Reddit Sues Perplexity AI, Alleging ‘Industrial-Scale’ Data Theft

In brief

Social media platform Reddit has sued Perplexity AI, accusing the firm of an “industrial-scale” scheme to scrape its user-generated content.
Reddit alleges billions of search pages were scraped through tools that bypassed its and Google’s protections.
The lawsuit names Perplexity, SerpApi, Oxylabs, and AWM Proxy as defendants.

Social media platform Reddit has sued Perplexity AI in federal court on Wednesday, alleging that the artificial intelligence company and its data partners orchestrated an “ industrial-scale” scheme to scrape the platform’s user-generated content.

Reddit alleges that the other defendants: SerpApi, Oxylabs, and AWM Proxy, developed and sold tools specifically designed to break security measures protecting its content, enabling the large-scale scraping of Reddit data from search results.

The tools were allegedly built with the intention of bypassing two layers of protection: first, by evading Reddit’s own anti-scraping systems, and second, by circumventing Google’s controls to extract Reddit content directly from its search engine results.

The data companies operated as “data-scraping service providers” and “circumvented Google’s technological control measures and automatedly accessed, without authorization, almost three billion search engine results pages,” a copy of the lawsuit reads.

Reddit claims Perplexity used data from the three firms for its answer engine even after receiving a cease-and-desist letter in May 2024.

A representative from Perplexity responded and shared a full response, posted on Reddit.

Perplexity intentionally posted its response on Reddit “to illustrate a simple point: it’s a public Reddit link accessible to anyone, yet by the logic of Reddit’s lawsuit, if you refer to it in any way, they just might sue you too,” the representative told Decrypt.

Perplexity described the lawsuit as “a sad example of what happens when public data becomes a big part of a public company’s business model.”

“Reddit thinks that’s their right. But it is the opposite of an open internet,” Perplexity stated.

A representative from SerpApi told Decrypt they did not receive “any communication or service from Reddit” on the matter, adding that they “strongly disagree with Reddit’s allegations” and intend to seek legal recourse.

“No company should claim ownership of public data that does not belong to them. It is possible that it is just an attempt to sell the same public data at an inflated price,” Denas Grybauskas, chief governance and strategy officer at Oxylabs, told Decrypt in an emailed statement.

Reddit similarly “made no attempt to speak” with Oxylabs, Grybauskas said.

Decrypt has reached out to Reddit, Google, and AWM Proxy for comment and will update this article should they respond.

A legal tangle

In cases like this, courts would need to look first at whether the terms of service from platforms like Reddit “explicitly addresses AI training, data scraping, and commercial use,” Andrew Rossow, public affairs attorney and director of strategic partnerships at video search and content intelligence platform Oriane, told Decrypt.

If a user agreed to terms that “grant the platform a broad, perpetual, royalty-free license to their content,” that license “generally governs the relationship between the user and the platform,” Rossow explained.

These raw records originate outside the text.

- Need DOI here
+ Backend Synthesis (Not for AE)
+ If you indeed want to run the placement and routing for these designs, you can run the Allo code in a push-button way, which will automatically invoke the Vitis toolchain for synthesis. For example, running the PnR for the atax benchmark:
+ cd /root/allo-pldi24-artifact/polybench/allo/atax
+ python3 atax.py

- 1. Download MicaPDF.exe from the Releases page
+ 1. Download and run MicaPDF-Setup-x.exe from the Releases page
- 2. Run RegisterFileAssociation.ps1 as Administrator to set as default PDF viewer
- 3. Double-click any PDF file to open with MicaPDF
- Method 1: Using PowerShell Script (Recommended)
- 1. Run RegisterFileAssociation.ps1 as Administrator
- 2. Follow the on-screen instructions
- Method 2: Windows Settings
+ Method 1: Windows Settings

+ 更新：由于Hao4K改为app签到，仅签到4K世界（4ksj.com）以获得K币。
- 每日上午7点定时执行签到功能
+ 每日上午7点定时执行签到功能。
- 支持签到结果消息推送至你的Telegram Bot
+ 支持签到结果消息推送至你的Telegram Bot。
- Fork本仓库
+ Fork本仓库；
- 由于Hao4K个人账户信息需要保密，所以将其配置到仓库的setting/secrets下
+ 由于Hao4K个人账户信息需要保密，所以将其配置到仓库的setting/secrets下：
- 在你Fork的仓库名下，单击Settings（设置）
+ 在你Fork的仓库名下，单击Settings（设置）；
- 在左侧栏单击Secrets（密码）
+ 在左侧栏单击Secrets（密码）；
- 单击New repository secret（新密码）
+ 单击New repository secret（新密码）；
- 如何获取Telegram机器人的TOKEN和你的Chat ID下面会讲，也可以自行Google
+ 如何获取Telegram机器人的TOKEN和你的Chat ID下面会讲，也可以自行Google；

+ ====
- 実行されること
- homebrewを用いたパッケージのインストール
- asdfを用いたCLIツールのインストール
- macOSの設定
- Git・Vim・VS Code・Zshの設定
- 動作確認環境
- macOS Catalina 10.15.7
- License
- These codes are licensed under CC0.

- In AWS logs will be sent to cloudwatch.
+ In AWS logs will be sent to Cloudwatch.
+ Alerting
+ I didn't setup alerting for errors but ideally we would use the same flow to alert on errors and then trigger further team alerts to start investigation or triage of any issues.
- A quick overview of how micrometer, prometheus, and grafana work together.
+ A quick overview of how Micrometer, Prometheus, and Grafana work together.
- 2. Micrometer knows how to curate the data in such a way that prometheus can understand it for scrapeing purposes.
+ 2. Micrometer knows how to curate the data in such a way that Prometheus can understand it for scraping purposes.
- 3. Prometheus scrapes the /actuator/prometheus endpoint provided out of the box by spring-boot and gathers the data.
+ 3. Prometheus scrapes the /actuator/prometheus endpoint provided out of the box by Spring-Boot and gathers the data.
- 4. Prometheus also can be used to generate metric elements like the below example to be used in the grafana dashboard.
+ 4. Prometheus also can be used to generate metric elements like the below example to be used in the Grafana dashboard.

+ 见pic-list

But it doesn’t “automatically grant the AI company a license” to do the same, unless the terms permitted the platform “to sublicense or sell the data for that purpose,” he added.

Courts would then have to “distinguish between the user’s copyright in their expression (the text of the post) and the use of the content for data mining (extracting patterns, facts, and language models),” he explained.

Still, the supposed “knowledge” behind an LLM (large-language model) “is the product of millions of users’ time, effort, and creative expression,” Rossow argued.

“Treating this human-generated content as a free, raw, undifferentiated resource is a form of labor exploitation that devalues online contributions,” Rossow opined, adding that AI companies need to “respect digital citizenship and community norms,” given how these are “the implicit and explicit rules of the digital public spaces they ingest.”